The area wasn’t always a fenced in private garden for the cathedral. Before the cathedral’s mid-19th century renovations, the area was larger and public.
Dr. Shannon L. Dawdy conducted an excavation in the area after it was completely destroyed during Hurricane Katrina. During her work, she found much evidence of a public market operating in this area during the colonial time. She also found many artifacts indicating that the Native Americans who lived here before the Europeans came interacted heavily with the early settlers.


A common tour tale is that public duels were often fought in the area until the priest decided they were too loud. They moved to the Dueling Oak in what is now City Park until they were outlawed entirely at the end of the 19th century.

There is evidence that duels were common. Many old news articles describe duels in New Orleans and around the country.



But Dr. Dawdy’s report lists no evidence of duels.
I decided to email her to ask if there was any evidence or if this is yet another tour guide perpetuated myth of 19th century New Orleans.
She was kind enough to reply.
Well, we did find a few lead musket balls and shot in the garden but since I’m convinced the space was used as a market space and campground in the 18th century, this is not at all surprising. They are ubiquitous on sites of the era. Doesn’t mean they were fired there (made of lead, they could also serve as weights for various things, or used as gaming pieces, etc., or just a random lost item from a hunter or solider). In terms of the archives, no evidence duels happened there that I’ve seen, though there are a couple of cases documented elsewhere (see The Devil’s Empire).
Dr.
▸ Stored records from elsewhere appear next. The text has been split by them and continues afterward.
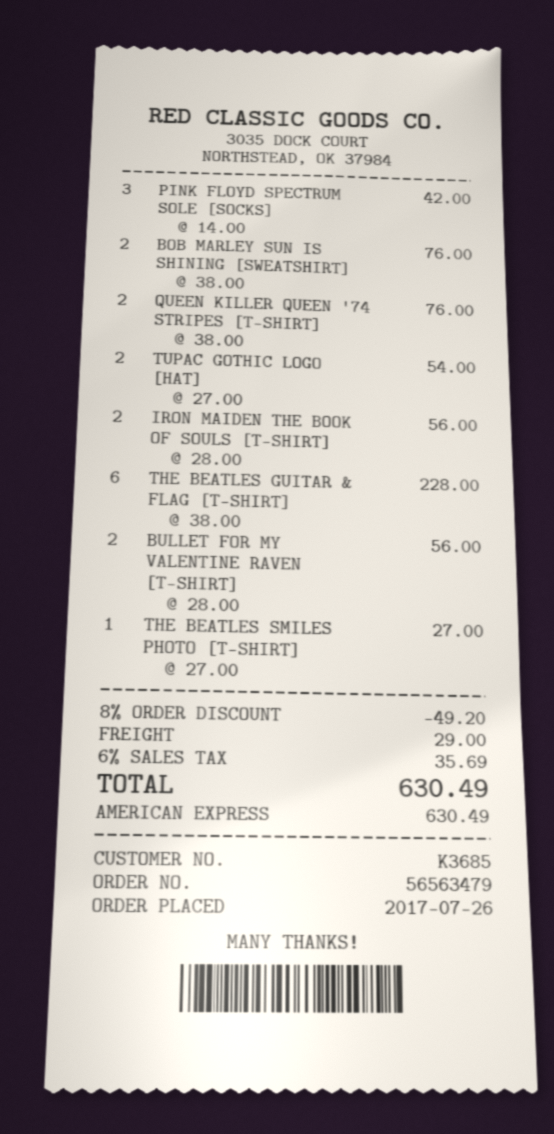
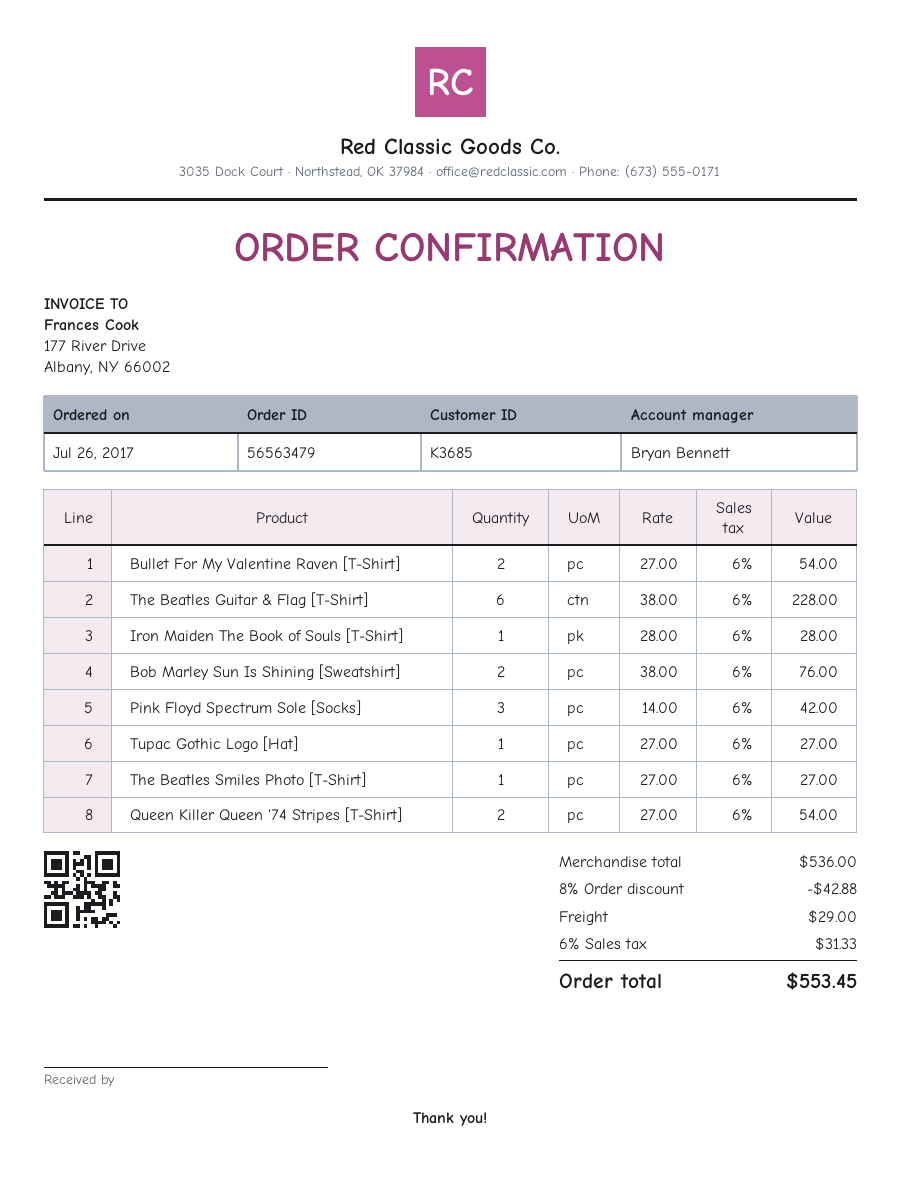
QUEEN KILLER QUEEN '74 STRIPES [T-SHIRT]: 2 x 38.00 = 76.00 -> 2 x 27.00 = 54.00
TUPAC GOTHIC LOGO [HAT]: 2 x 27.00 = 54.00 -> 1 x 27.00 = 27.00
IRON MAIDEN THE BOOK OF SOULS [T-SHIRT]: 2 x 28.00 = 56.00 -> 1 x 28.00 = 28.00
BULLET FOR MY VALENTINE RAVEN [T-SHIRT]: 2 x 28.00 = 56.00 -> 2 x 27.00 = 54.00
discount: 8% = 49.20 -> 8% = 42.88
tax: 6% = 35.69 -> 6% = 31.33
total: 630.49 -> 553.45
Shannon L. Dawdy via email to the author
It’s one of those stories that is probably half true — but we’ll never know which half.
So…no duels with guns regularly held in the center of old New Orleans as far as the documentation and archaeological evidence shows. Yet another legend where the facts — the strong relationship with Native Americans in the early city and another historic public market place — are a much better story.
This story may come from the 1938 New Orleans City Guide. In it, there is a section on fencing, once the sport of choice in the city, apparently, and the duels that were held in St. Anthony’s Garden behind the Cathedral. He also references an event still occurring, the Mardi Gras Duello, an exhibition tournament between fencing clubs held on Mardi Gras day in St. Anthony’s Garden.
I found several references to this event in the newspaper, but they were all in 1937, the year the book was written. Perhaps the duels were with swords and noise was from the humans watching?
Citation: Archaeological Investigations at St. Anthony’s Garden (160R443) New Orleans, Louisiana by Shannon Lee Dawdy. University of Chicago Department of Anthropology 2011-2014.